• **DIRECTIONS**:
Copying exactly, give the lines in the material below from the one with "subtotal: 312.16 -> 265.51" to the one with "total: 307.72 -> 262.46", ends included, and nothing besides.

• **DATA EXTRACTS**:
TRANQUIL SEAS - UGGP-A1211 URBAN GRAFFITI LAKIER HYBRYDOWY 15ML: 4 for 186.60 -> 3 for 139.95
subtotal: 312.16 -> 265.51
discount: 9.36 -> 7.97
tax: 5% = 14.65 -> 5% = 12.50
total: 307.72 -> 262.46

...

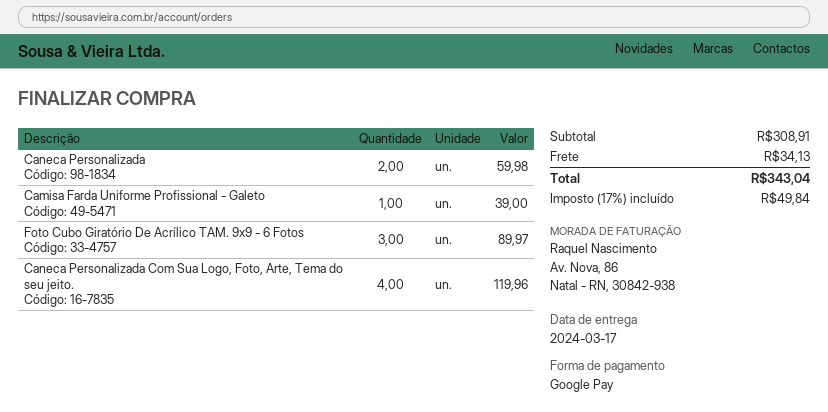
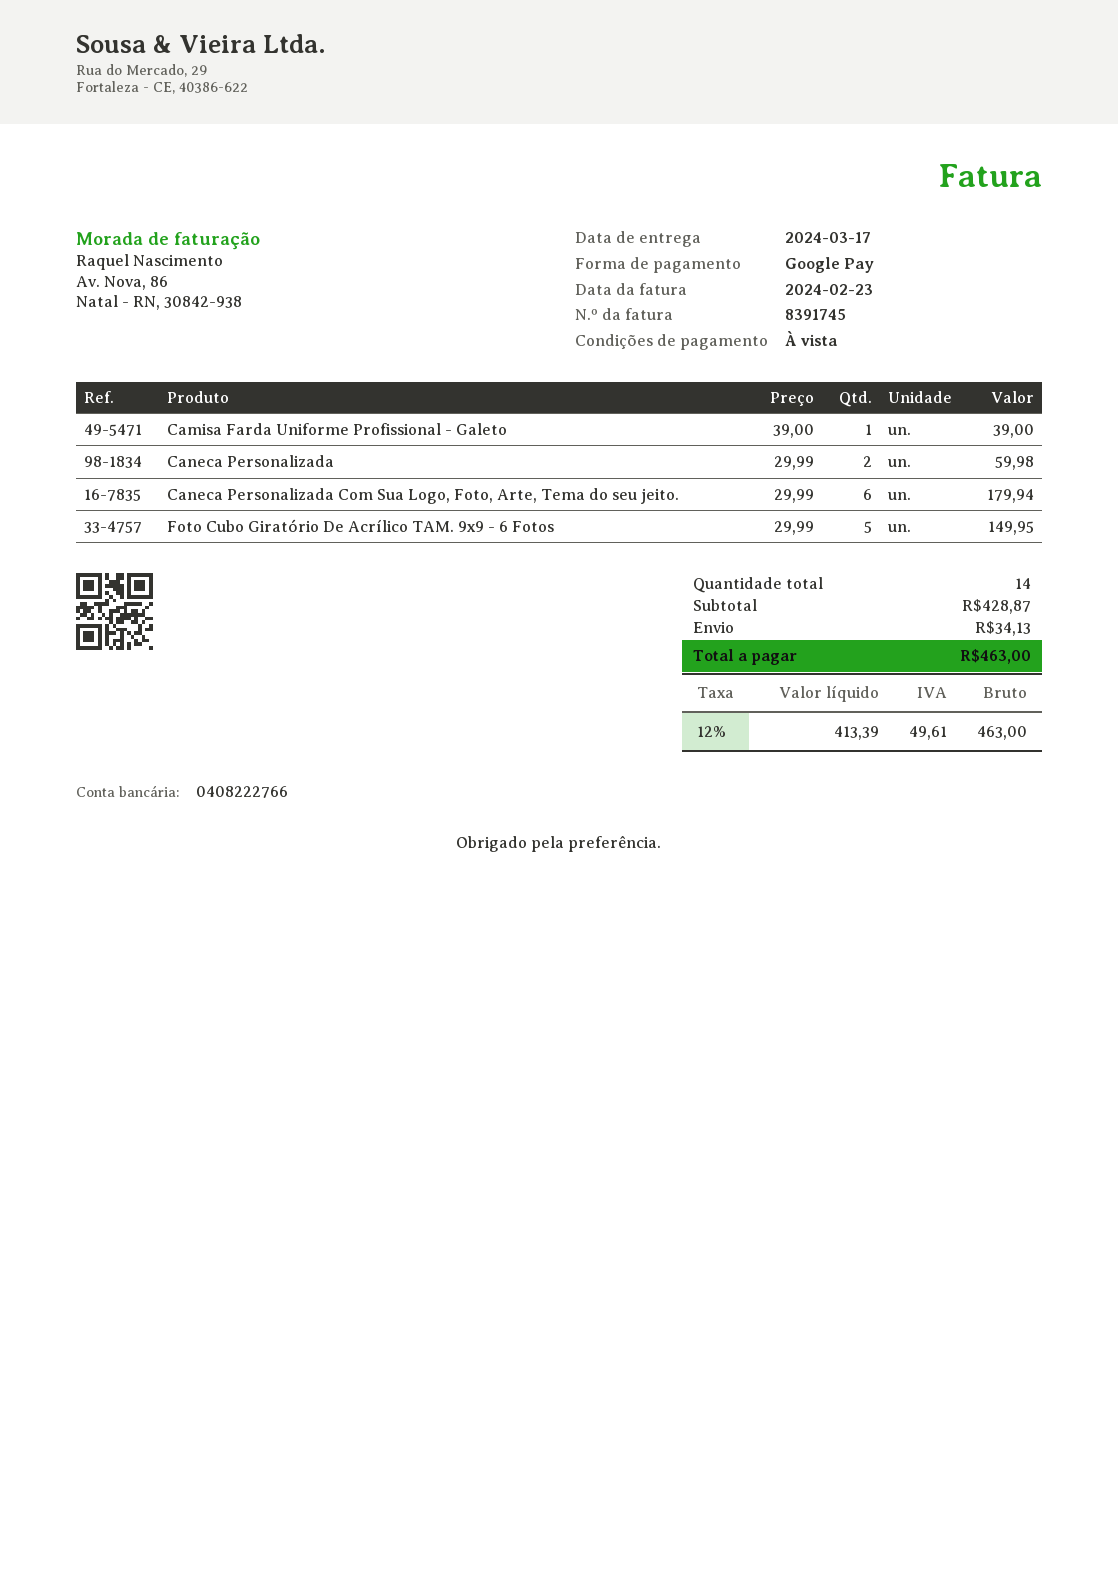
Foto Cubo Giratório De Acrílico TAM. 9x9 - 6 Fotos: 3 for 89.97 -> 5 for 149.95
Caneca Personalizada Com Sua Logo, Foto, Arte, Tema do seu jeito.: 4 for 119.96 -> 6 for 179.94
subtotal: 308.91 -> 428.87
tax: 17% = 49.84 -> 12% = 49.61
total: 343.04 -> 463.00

• **TASK RESULT**:
subtotal: 312.16 -> 265.51
discount: 9.36 -> 7.97
tax: 5% = 14.65 -> 5% = 12.50
total: 307.72 -> 262.46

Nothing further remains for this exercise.